Zscaler provides a structured approach to zero trust adoption, allowing his team to log every access request and enabling in-depth visibility into who among the staff is accessing which apps. Martinez leveraged Splunk auditing data to design a well-thought-out segmentation framework to ensure precise role-based access controls in alignment with Kern CCD’s security objectives. Previously, he struggled with difficult-to-configure firewall policies and access control lists (ACLs), which needed to be modified and updated frequently. 

“Zscaler is extremely flexible, providing multiple ways to design application segments and has been instrumental in preventing lateral movement of threats. Our application segmentation and policy buildout is now meticulous and well-designed,” Martinez pointed out. “Until now, we never had this level of control or visibility into application usage.”

Kern CCD finds guidance and a strategic partner in Zscaler

Martinez admits that identifying where to begin on Kern CCD’s zero trust transformation seemed like a daunting task at first. He credits the Zscaler team for providing valuable assistance during the planning stages, making the deployment systematic and seamless.

The Zscaler support team began by working closely with Kern CCD’s deployment team to fully understand its needs and cloud-first strategy. They then launched an in-depth proof-of-value (POV) with over 25 users. Kern CCD technical teams were also invited to a roadshow where they received hands-on ZPA training. In addition, Zscaler hosted an onsite architecture workshop to detail every aspect of the solution’s custom design—policies, client connector setup, and APIs—with a vision for how the architecture could evolve to meet Kern CCD’s needs over the next five years.

“The Zscaler team ensured that the solution would meet our requirements.

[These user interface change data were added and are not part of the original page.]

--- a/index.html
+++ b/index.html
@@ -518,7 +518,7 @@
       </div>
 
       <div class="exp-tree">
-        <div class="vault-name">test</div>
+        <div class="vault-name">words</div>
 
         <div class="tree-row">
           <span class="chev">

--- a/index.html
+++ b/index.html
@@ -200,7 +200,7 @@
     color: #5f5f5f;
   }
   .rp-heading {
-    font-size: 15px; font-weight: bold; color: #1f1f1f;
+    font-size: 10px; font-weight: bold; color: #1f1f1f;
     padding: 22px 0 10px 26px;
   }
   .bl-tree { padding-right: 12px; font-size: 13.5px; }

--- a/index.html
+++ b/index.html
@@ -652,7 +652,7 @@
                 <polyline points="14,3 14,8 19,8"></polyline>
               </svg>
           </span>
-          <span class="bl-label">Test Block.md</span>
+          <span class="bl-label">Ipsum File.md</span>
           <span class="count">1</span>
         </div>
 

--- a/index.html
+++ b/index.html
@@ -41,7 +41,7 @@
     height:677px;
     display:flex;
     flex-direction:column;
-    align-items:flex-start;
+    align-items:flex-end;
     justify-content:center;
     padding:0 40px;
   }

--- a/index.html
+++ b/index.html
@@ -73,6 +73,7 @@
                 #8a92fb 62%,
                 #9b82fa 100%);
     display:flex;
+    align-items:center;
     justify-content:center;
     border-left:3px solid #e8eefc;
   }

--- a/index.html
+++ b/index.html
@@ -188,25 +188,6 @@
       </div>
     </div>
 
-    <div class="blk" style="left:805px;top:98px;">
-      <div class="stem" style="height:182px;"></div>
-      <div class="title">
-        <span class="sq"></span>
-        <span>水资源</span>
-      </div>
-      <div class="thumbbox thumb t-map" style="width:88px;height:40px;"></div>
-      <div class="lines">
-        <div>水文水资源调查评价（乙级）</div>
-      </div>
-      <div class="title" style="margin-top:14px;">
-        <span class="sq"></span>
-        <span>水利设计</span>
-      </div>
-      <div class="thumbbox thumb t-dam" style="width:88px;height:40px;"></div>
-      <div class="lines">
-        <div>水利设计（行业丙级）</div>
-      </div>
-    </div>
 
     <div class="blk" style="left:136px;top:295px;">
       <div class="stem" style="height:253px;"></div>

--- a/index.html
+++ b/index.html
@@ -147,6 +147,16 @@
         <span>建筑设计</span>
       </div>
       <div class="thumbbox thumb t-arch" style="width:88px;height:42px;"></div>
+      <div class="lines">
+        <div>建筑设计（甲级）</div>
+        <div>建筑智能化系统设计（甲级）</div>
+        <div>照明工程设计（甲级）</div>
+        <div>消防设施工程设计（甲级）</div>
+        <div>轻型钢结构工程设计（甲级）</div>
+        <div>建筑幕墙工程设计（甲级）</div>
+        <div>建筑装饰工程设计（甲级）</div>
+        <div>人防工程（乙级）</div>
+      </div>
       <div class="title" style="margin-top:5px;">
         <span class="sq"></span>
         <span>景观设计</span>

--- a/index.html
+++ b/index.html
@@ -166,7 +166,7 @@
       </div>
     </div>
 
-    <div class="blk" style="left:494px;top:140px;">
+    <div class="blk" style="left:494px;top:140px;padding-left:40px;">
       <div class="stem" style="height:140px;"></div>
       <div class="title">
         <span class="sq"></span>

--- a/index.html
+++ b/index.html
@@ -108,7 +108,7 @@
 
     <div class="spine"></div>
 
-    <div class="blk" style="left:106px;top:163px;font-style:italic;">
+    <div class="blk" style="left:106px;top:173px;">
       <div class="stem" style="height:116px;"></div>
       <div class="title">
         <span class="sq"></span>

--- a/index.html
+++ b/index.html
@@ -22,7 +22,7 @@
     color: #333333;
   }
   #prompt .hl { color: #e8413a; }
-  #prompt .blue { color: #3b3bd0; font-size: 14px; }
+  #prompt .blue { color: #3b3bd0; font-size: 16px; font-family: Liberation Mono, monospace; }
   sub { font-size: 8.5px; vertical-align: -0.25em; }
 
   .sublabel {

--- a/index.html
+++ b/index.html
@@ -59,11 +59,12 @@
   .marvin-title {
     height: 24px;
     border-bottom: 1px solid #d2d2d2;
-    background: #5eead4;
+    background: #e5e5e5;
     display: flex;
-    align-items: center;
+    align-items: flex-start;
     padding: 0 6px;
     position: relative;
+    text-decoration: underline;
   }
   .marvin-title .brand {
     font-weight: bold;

They not only provided hands-on, cross-functional support, covering networking, security, and systems to ensure all technical bases were covered, they also helped us lay the foundation for Kern CCD’s long-term network and security strategy,” said Martinez.

Alvarado added, "Zscaler's methodologies for requirements gathering and implementation were extremely thorough and instrumental to the success of our project.”